[Edit tracking data]
------------------------------------

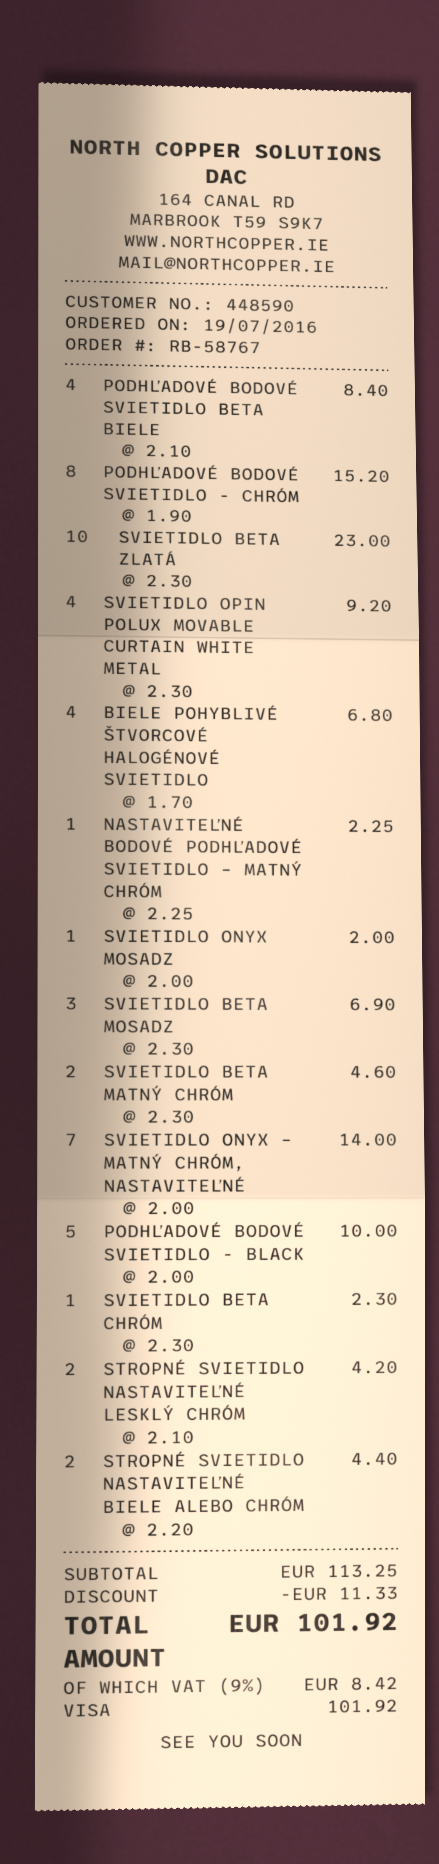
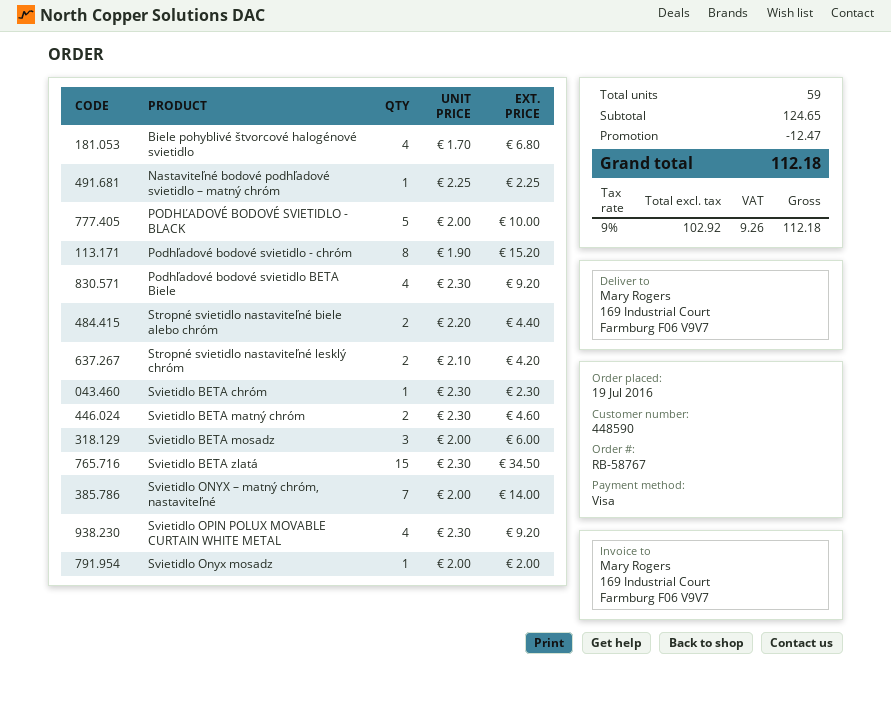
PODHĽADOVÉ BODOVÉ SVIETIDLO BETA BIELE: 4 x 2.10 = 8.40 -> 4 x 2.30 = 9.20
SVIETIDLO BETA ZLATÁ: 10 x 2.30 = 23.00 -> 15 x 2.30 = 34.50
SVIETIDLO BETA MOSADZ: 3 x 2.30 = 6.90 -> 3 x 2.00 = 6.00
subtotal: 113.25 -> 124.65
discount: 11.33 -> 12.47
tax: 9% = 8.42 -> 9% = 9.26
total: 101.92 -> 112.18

------------------------------------

What the task asks - Output only the lines from the line that contains "discount: 11.33 -> 12.47" through the end of the entries, both included, exactly as they appear.

Written answer -
discount: 11.33 -> 12.47
tax: 9% = 8.42 -> 9% = 9.26
total: 101.92 -> 112.18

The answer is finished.